Kua alludes to financial disaster looming

Sinasina Yonggumgl MP Kerenga Kua is calling on elected leaders to start taking responsibility and stop PNG’s slide into further impending debt this year.

He said Papua New Guineans will soon pick up the pieces of this colossal financial disaster come March 13, 2016 when the UBS (Union Bank of Switzerland) collar loan facility matures and falls due.

Kua in a statement said the government would need to repay this debt by settling the A$900 million (K1.8 billion) to UBS or refinance the current existing facility with an additional and more expensive short-term debt facility.

“My concern arises also from the fact that the Prime Minister unashamedly announced recently at a Port Moresby breakfast meeting that he would move to refinance the existing liability without explaining that an additional but more expensive short term debt facility is also urgently required.

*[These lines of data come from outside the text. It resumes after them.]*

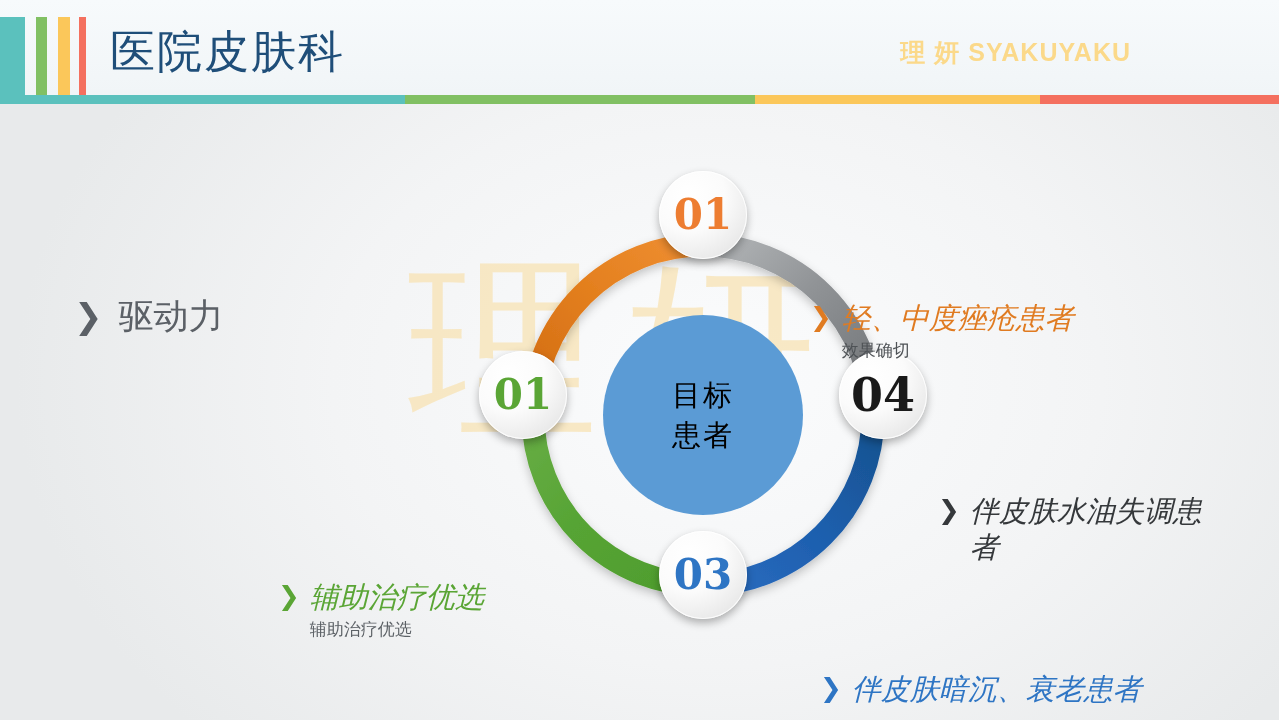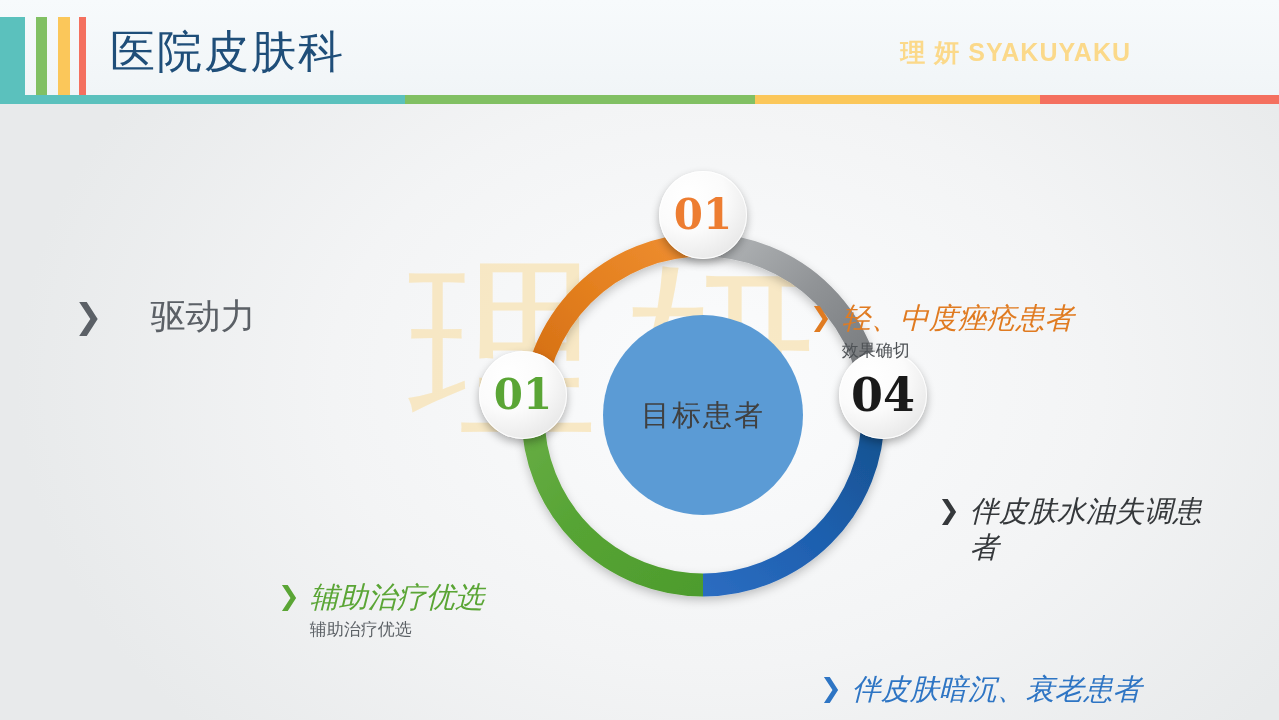--- a/index.html
+++ b/index.html
@@ -108,7 +108,7 @@
     white-space: nowrap;
   }
   .driver .chev { color: #5b6066; font-size: 34px; font-weight: bold; line-height: 1; }
-  .driver .txt  { color: #5b6066; font-size: 35px; line-height: 1.1; margin-left: 32px; }
+  .driver .txt  { color: #5b6066; font-size: 35px; line-height: 1.1; }
 
   
   .ring-wrap {

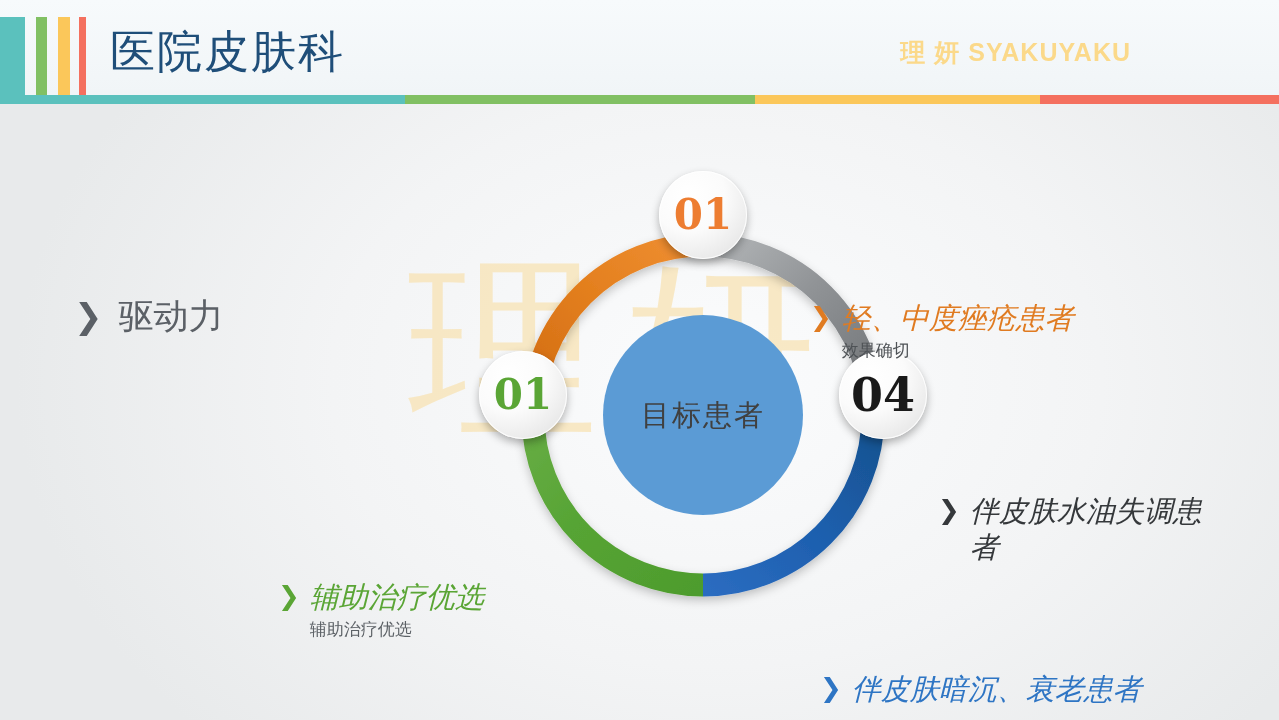--- a/index.html
+++ b/index.html
@@ -129,10 +129,10 @@
     border-radius: 50%;
     background: #5b9bd5;
     display: flex;
-    flex-direction: row;
+    flex-direction: column;
     align-items: center;
     justify-content: center;
-    color: #404040;
+    color: #000000;
     font-size: 29px;
     line-height: 40px;
     letter-spacing: 2px;

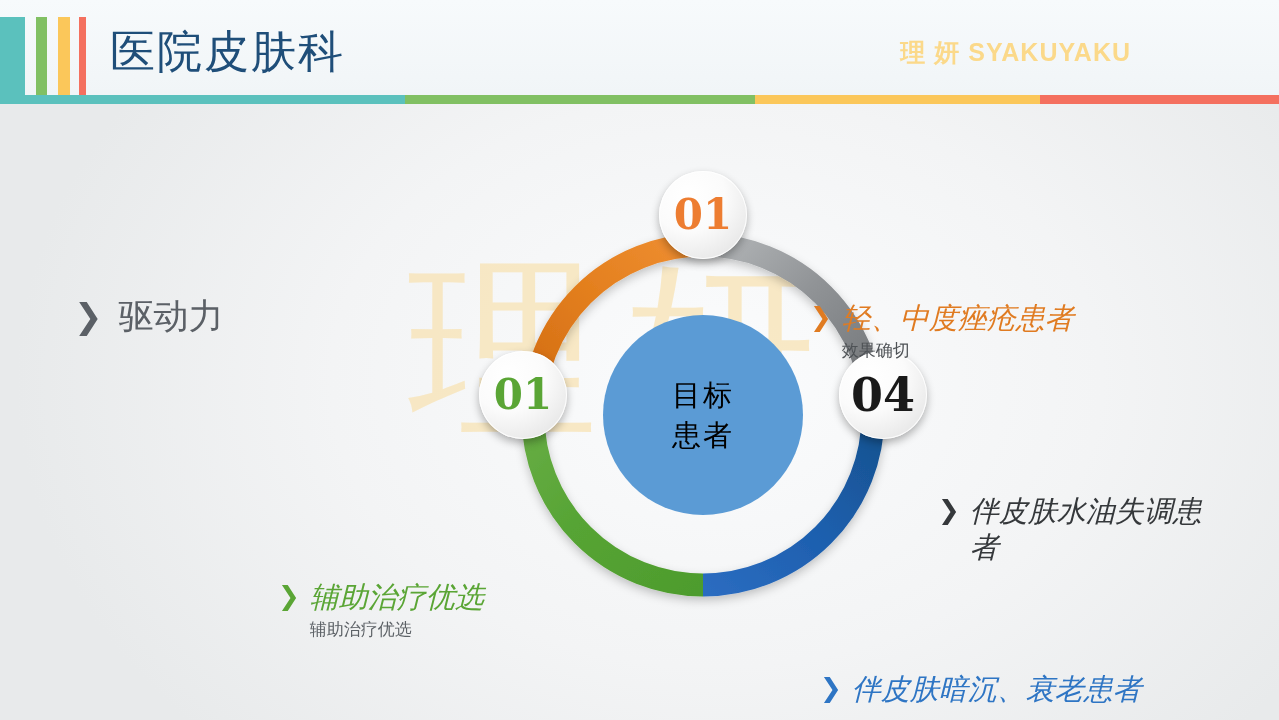--- a/index.html
+++ b/index.html
@@ -261,6 +261,7 @@
 
       <div class="num num-01">01</div>
       <div class="num num-02">01</div>
+      <div class="num num-03">03</div>
       <div class="num num-04">04</div>
     </div>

“The UBS Debt Facility of A$1.2 billion (K2.45billion) that Prime Minister Peter O’Neill unilaterally initiated in March 2014 to acquire 149 million shares in the Oil Search is undoubtedly Papua New Guinea’s most speculative and high risk investment to be funded essentially from our petroleum proceeds.

“I am of the view that neither the O’Neill Government nor Kumul Petroleum Limited (KPL) has the financial capacity today to settle this enormous debt obligation because of the ongoing cash flow crisis exacerbated by this government’s poor performance in economic management.”

Kua stressed that as a result of not meeting this debt obligation, Papua New Guinea for the very first time would go into default on a commercial loan causing disastrous consequences involving the country’s ability to borrow and engage credibly with investment partners (and traditional donors) to fund future robust policy agendas and real development outcomes.

“Even more worrying is the possibility that our national petroleum company that holds the nation and its people’s interest in the PNG LNG could possibly fail an insolvency test.

“Importantly owing to the fact that this Collar Loan as a debt facility has been novated to Kumul Petroleum Limited (KPL) by the O’Neill Government, puts extraordinary pressure on its cash position.

“Already last year the government forced Kumul Petroleum to pay ‘dividends’ to the tune of K45O million to Consolidated Revenue Fund as an unbudgeted windfall to support its desperate attempt to bridge the looming fiscal gaps.

“NEC has inordinately added more pressure by demanding a further K300 million from Kumul Petroleum by November 20 1 5, an undertaking that KPL has not met because of its cash flow troubles,” he said.

He said if this were combined with the principle amount in the bridge facility, it would amount to A$390 million (K797.87m) for a short-term debt facility of six months with an extension period of an additional six months.

Loop PNG contacted the Prime Minister for his comments but did not get a favourable response.